Parce que l'obésité, le surpoids, fait rire. Ce n'est pas de la discrimination que de montrer les gros du doigt, non non, c'est de l'humour vous dira-t-on. Le problème c'est que c'est souvent gras et indigeste, de "l'hum(l)ourd" quoi, mais ça les gens sont souvent bien trop limités pour le comprendre. Parce que quand vous avez 16 ou 17 ans, que vous passez toujours pour l'obèse de service alors que vous ne faites "que" 75 kilos, vous ne pouvez pas vous sentir "bien" comme ça, et cet entourage mal composé est là pour vous le rappeler.
Parce que porter son poids, et porter en plus la connerie humaine sans jamais broncher, c'est parfois bien trop lourd.
Je ne demande pas qu'on mette des grosses partout dans les médias, je ne demande que chaque boutique monte ses tailles de fabrication.

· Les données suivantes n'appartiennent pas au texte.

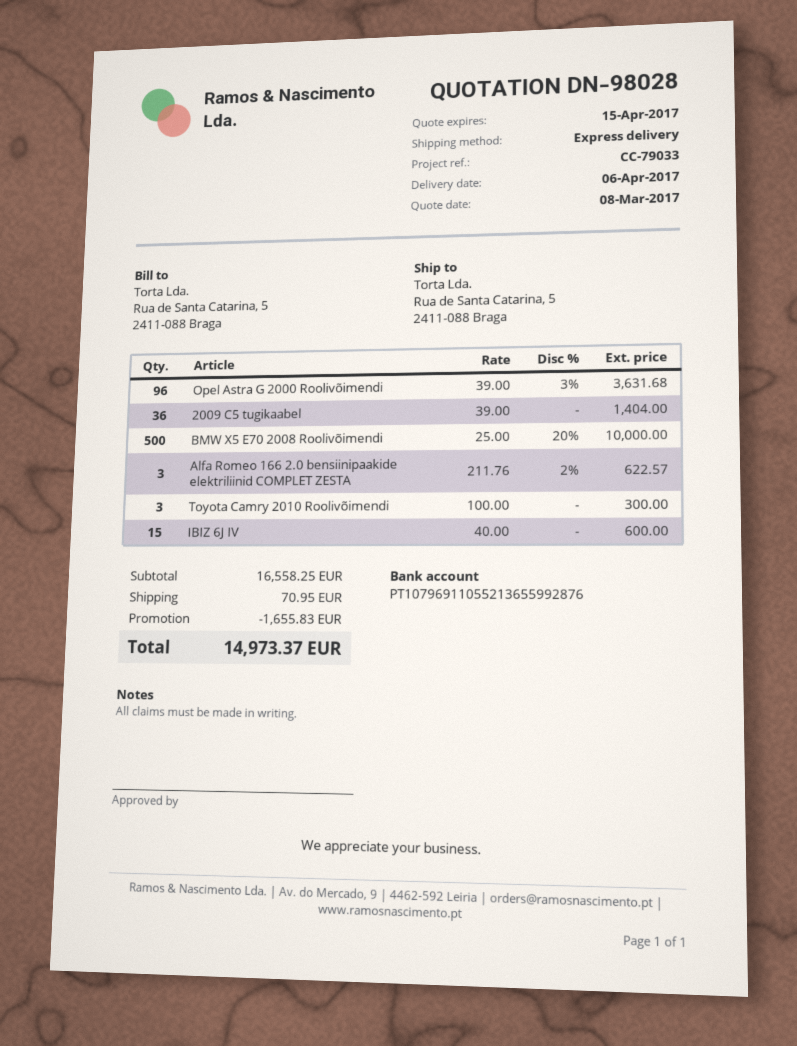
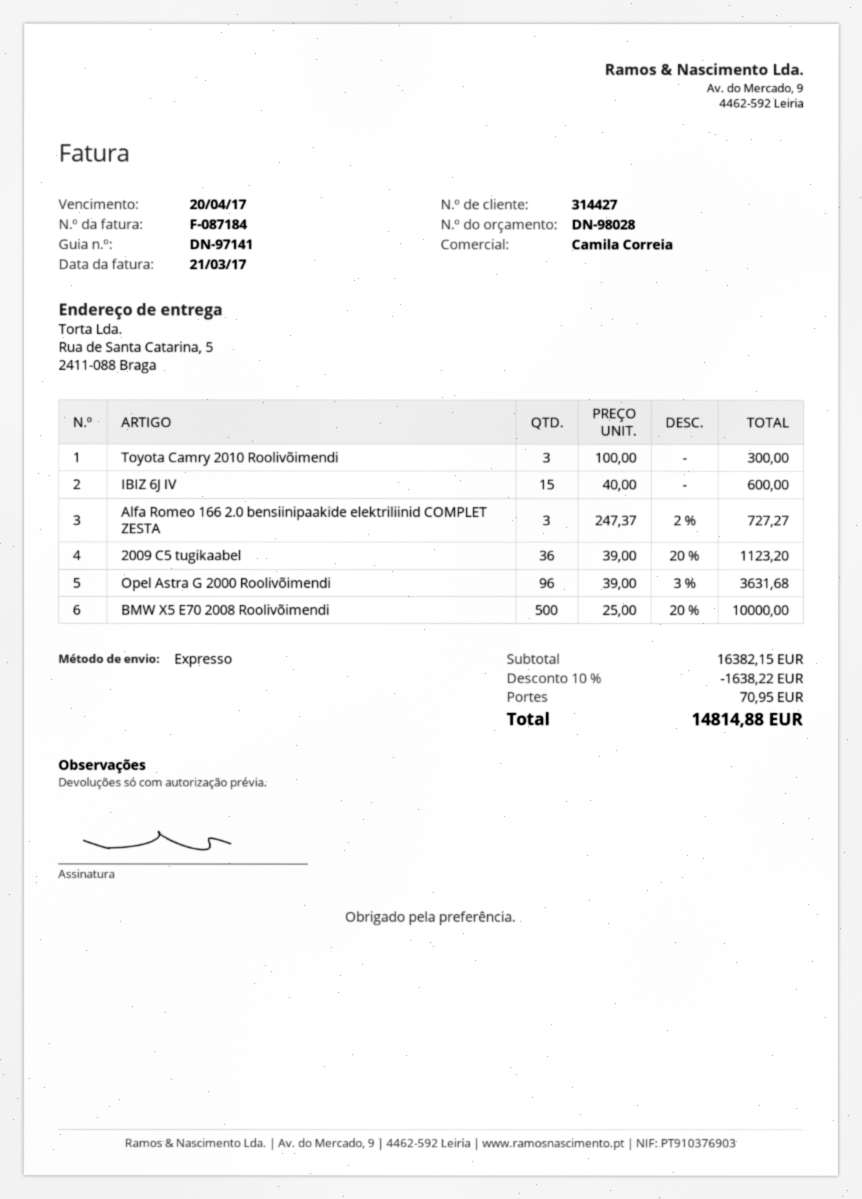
2009 C5 tugikaabel: 36 x 39.00 = 1404.00 -> 36 x 39.00 - 20% = 1123.20
Alfa Romeo 166 2.0 bensiinipaakide elektriliinid COMPLET ZESTA: 3 x 211.76 - 2% = 622.57 -> 3 x 247.37 - 2% = 727.27
subtotal: 16558.25 -> 16382.15
discount: 1655.83 -> 1638.22
total: 14973.37 -> 14814.88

Non, ce que je demande maintenant c'est le respect des médias, qui forgent jour après jour l'image qu'auront nos enfants sur les gros. Parce pour les autres ça me parait trop tard et qu'il y a un moment où ce n'est plus possible de continuer à se moquer ouvertement des gens, de nous passer sur la TNT des grosses dénudées et plus vulgaires que glamours, ou des grosses désespérées. Que des sites qui ont pour but de relayer des informations recherchées et intéressantes (en théorie) ne s'abaissent PLUS JAMAIS à participer à une telle mascarade. On ne le répétera jamais assez, mais avant d'être des grosses nous sommes des femmes, et ne serait-ce qu'à ce titre nous méritons du respect et certainement pas des commentaires sur notre physique de la part de journalistes qui le sont autant que moi finalement.
Voilà, sans l'article ordurier d'hier je ne serais sans doute jamais tombée sur cette vidéo. Car même moi, en tant que grosse qui s'assume et qui suis aujourd'hui bien dans sa peau, j'ai été réellement choquée et perturbée par ces propos et j'ai du mal à m'en remettre.